(Exercise objective) All pictures are to be skipped; retype only the lines from the top of the entries through the line with "[176,790,353,809] id paidBy", both included.

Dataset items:
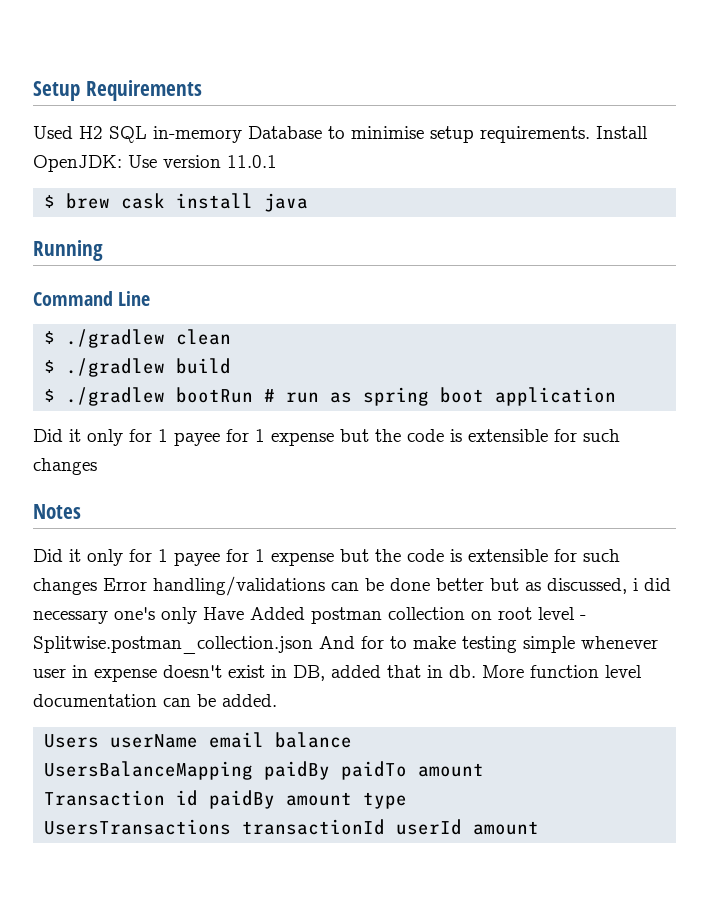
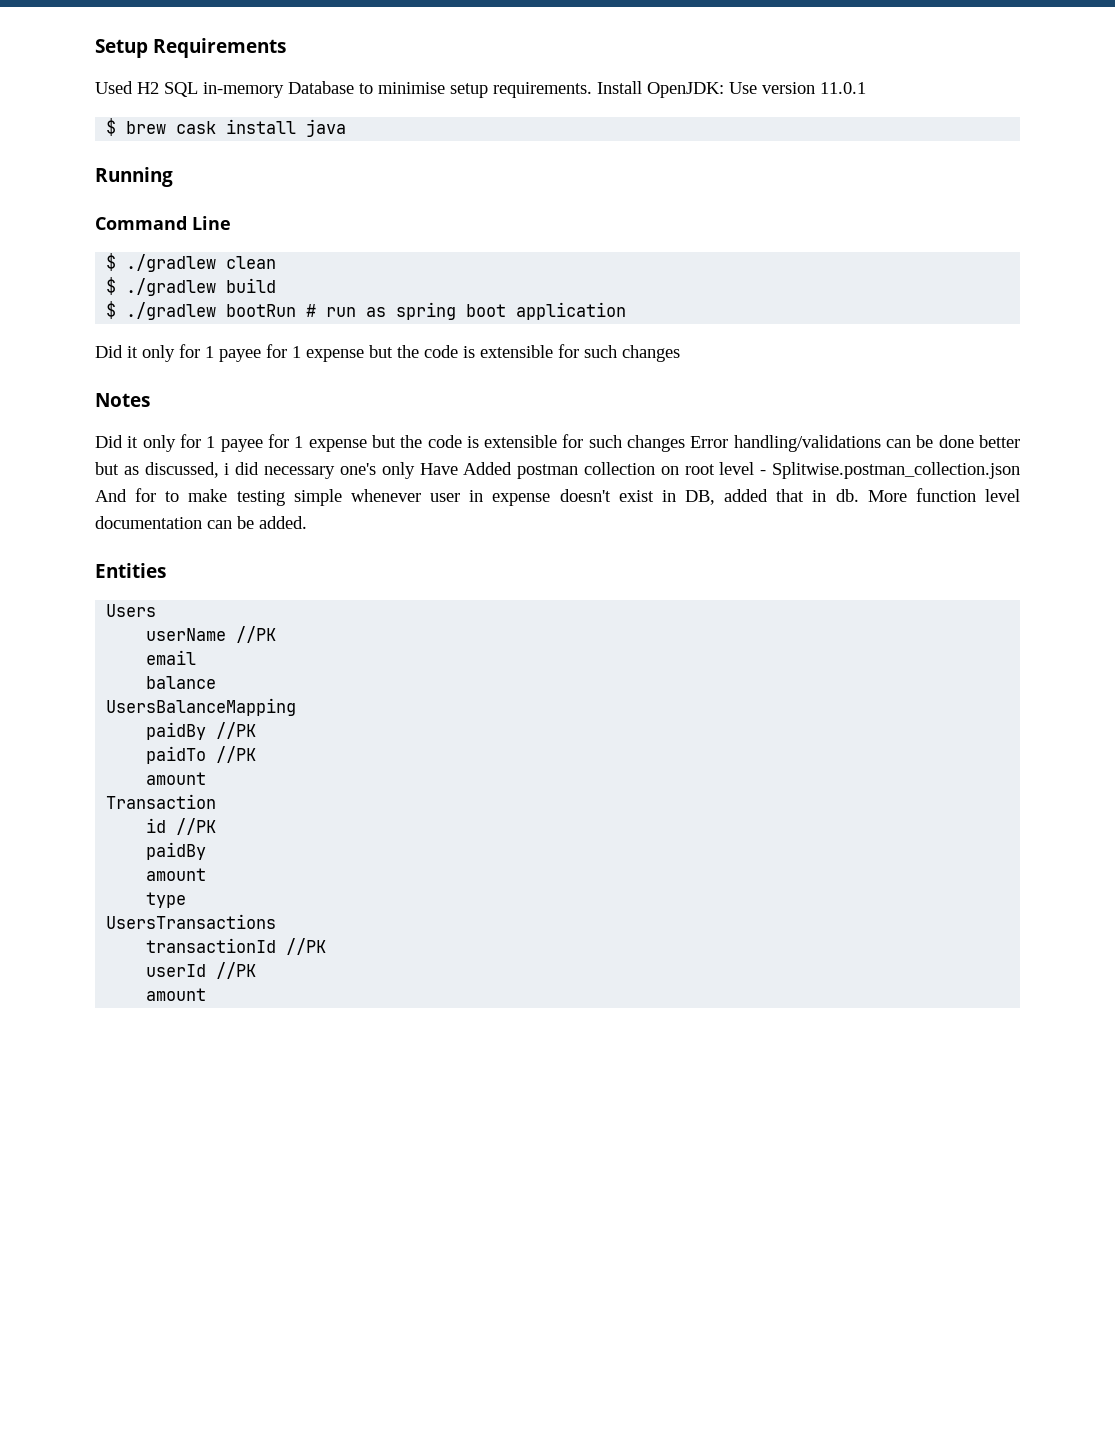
(277, 700) none -> [95,563,166,578] // Entities
[110,734,199,748] userName -> [146,626,277,643] // userName //PK //
(265, 740) none -> (197, 657) //
[264,761,408,780] paidBy paidTo -> [146,722,257,740] [146,746,257,764] // paidBy //PK // paidTo //PK //
[176,790,353,809] id paidBy amount -> [146,818,217,835] [146,842,207,860] [146,868,207,881] // id //PK // paidBy // amount //
[242,819,463,835] transactionId userId -> [146,938,327,955] [146,962,257,979] // transactionId //PK // userId //PK //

(Solution to the problem)
(277, 700) none -> [95,563,166,578] // Entities
[110,734,199,748] userName -> [146,626,277,643] // userName //PK //
(265, 740) none -> (197, 657) //
[264,761,408,780] paidBy paidTo -> [146,722,257,740] [146,746,257,764] // paidBy //PK // paidTo //PK //
[176,790,353,809] id paidBy amount -> [146,818,217,835] [146,842,207,860] [146,868,207,881] // id //PK // paidBy // amount //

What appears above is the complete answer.